My husband and I were talking about the school shooting in Texas when one of my high school kids came into the room. We continued to discuss the tragedy and the public response, while my son just sat and listened. He didn’t say anything, he just waited. We didn’t really know what he was waiting for, so my husband asked him if he had something he needed to talk about.
“One of my friends committed suicide tonight.”
A sudden jolt of pain and sadness rushed through my body. I didn’t have a ready response. I didn’t know the right thing to say or do, so I just asked my son how he felt. We talked with him about their friendship. We asked if he was OK and we sat for awhile, in quiet sorrow. He told us about their friendship and all of the time they had spent together. We asked him a few more questions and then thanked him for telling us. We thanked him for coming to talk to us. We told him that we loved him and gave him a hug as he headed off to bed.
Depression and suicide are really difficult issues to discuss. I know that I am not qualified to give advice, but unfortunately, I do have some experience. When my oldest was 17, he became severely depressed. His depression lead to an eating disorder and body dysmorphia. I could tell that he was struggling and in pain, but I didn’t know how to help. I constantly told him of my love for him, but that didn’t change anything. My son finally sunk so low, that he began to consider suicide. Thankfully, he reached out for help. Thankfully, we were able to talk with some counselors. Slowly, my son began having very open and honest conversations. He told me about his deepest fears and pain and I began to understand the helplessness of depression. I began to see how suicide can seem like the only option.

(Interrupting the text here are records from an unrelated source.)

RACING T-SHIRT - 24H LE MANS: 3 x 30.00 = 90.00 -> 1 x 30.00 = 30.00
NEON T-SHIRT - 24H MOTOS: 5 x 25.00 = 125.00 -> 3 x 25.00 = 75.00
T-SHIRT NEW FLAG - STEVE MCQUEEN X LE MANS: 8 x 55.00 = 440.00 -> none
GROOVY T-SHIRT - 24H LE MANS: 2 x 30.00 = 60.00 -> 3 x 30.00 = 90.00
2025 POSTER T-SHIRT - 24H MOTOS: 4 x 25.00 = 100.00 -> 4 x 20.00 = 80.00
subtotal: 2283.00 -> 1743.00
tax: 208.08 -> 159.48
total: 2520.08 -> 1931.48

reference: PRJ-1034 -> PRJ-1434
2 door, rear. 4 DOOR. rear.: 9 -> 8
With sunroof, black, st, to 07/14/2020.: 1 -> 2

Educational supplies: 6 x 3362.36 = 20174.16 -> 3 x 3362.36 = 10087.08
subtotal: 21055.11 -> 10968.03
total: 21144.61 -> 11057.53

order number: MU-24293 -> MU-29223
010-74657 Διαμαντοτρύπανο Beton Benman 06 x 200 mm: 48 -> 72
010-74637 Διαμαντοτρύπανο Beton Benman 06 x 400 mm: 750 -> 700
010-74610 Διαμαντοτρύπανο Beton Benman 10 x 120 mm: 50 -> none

Because of this experience, I learned how to have more meaningful conversations with my kids. I learned that I needed to talk with more love and less judgment. I learned to tell my kids that their value and worth is not tied to how they look, what grades they get, or how well they perform in sports. I learned to tell my kids that I love them because they are my children, not because of any good, or bad, that they do. I learned to tell them that no failure, is too big to overcome… and there will always be failure.
Do you talk with your kids about suicide and depression?